É num carro blindado que Habibullah Badr atravessa as ruas da capital afegã e apresenta-se ao jornalista como o “responsável pelas operações dos suicidas” em Cabul.
“Conheço muito bem todas as estradas e ruas… tínhamos toda a informação de que precisávamos sobre Cabul e os seus becos", afirma.
“Havia zonas que exigiam muito tempo de planeamento.”Os ataques suicidas dos taliban mataram milhares de pessoas no Afeganistão, incluindo muitos civis.
No entanto, Badr mostra-se cauteloso ao falar do passado por temer que isso “perturbe as pessoas” e possa “reabrir feridas”.
Questionado sobre as mortes de civis afirma que os taliban tinham como alvo os comboios norte-americanos e que os civis eram avisados a manter-se afastados das bases estrangeiras. Questionado sobre “ataques específicos que ocorreram em zonas civis, ele esquiva-se à pergunta” escreve o repórter da BBC.
Atualmente afastado de funções oficiais para se submeter a tratamento médico, Habibullah Badr foi vice-diretor do sistema prisional do Afeganistão.
Aliás, dirigiu a prisão onde esteve detido no corredor da morte durante o governo anterior.
Das horas que a BBC passou com este dirigente taliban, destacam-se as palavras que ele ouviu durante um encontro tribal.
O presidente de uma fundação de caridade prepara-se para o homenagear com uma medalha, até que “as coisas tomam um rumo inesperado”. “Também tenho uma queixa.
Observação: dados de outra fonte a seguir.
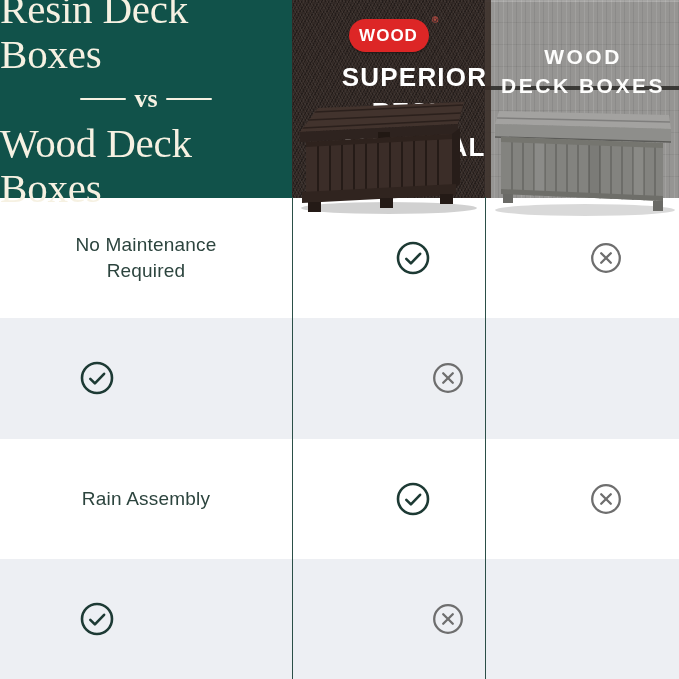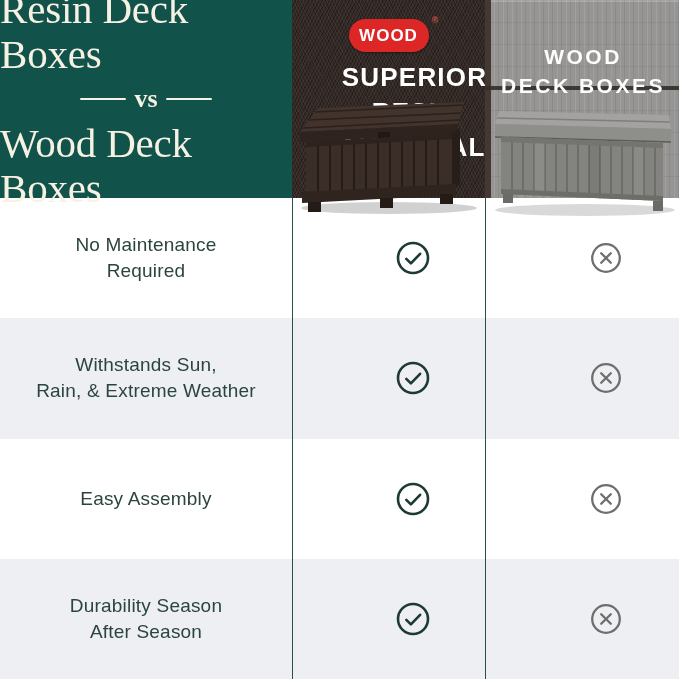"Withstands Sun," div.c-label { html: <div>Withstands Sun, Rain, &amp; Extreme Weather</div> -> none }
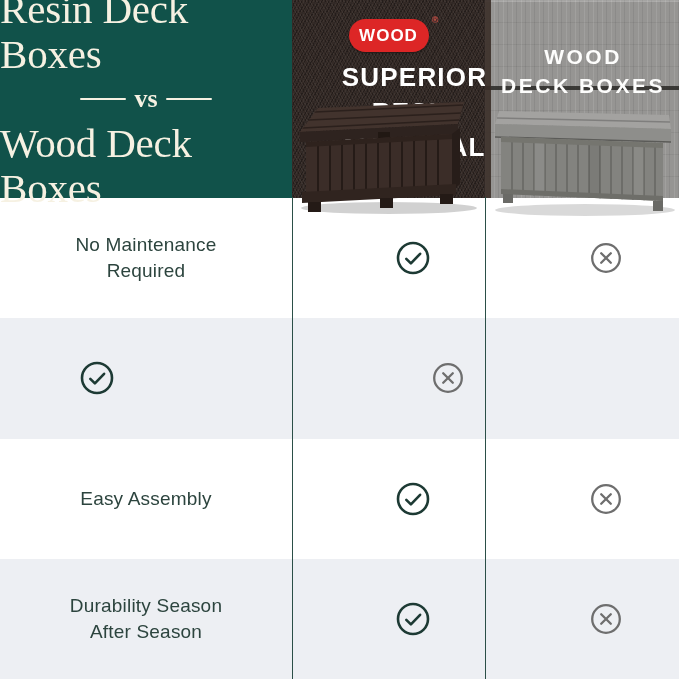"Easy Assembly" div.c-label { text: Easy -> Rain }
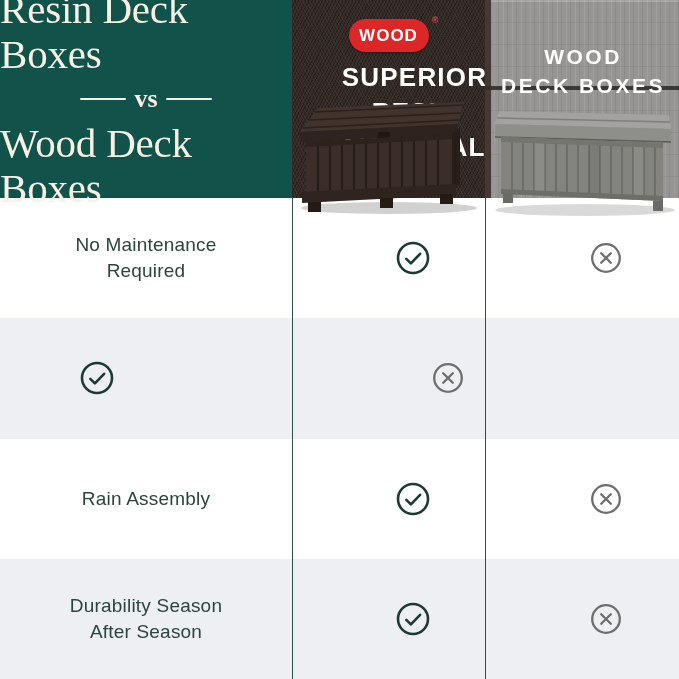"Durability Season" div.c-label { html: <div>Durability Season After Season</div> -> none }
Se as escolas e a educação estivessem abertas a todos, seria um grande avanço para o Afeganistão. Espero que isto não o ofenda”, afirma o dirigente da fundação de caridade.
O silêncio constrangedor instala-se até que o microfone é arrancado das mãos do homem que começou por considerar o dirigente taliban como “um orgulho para o Afeganistão”.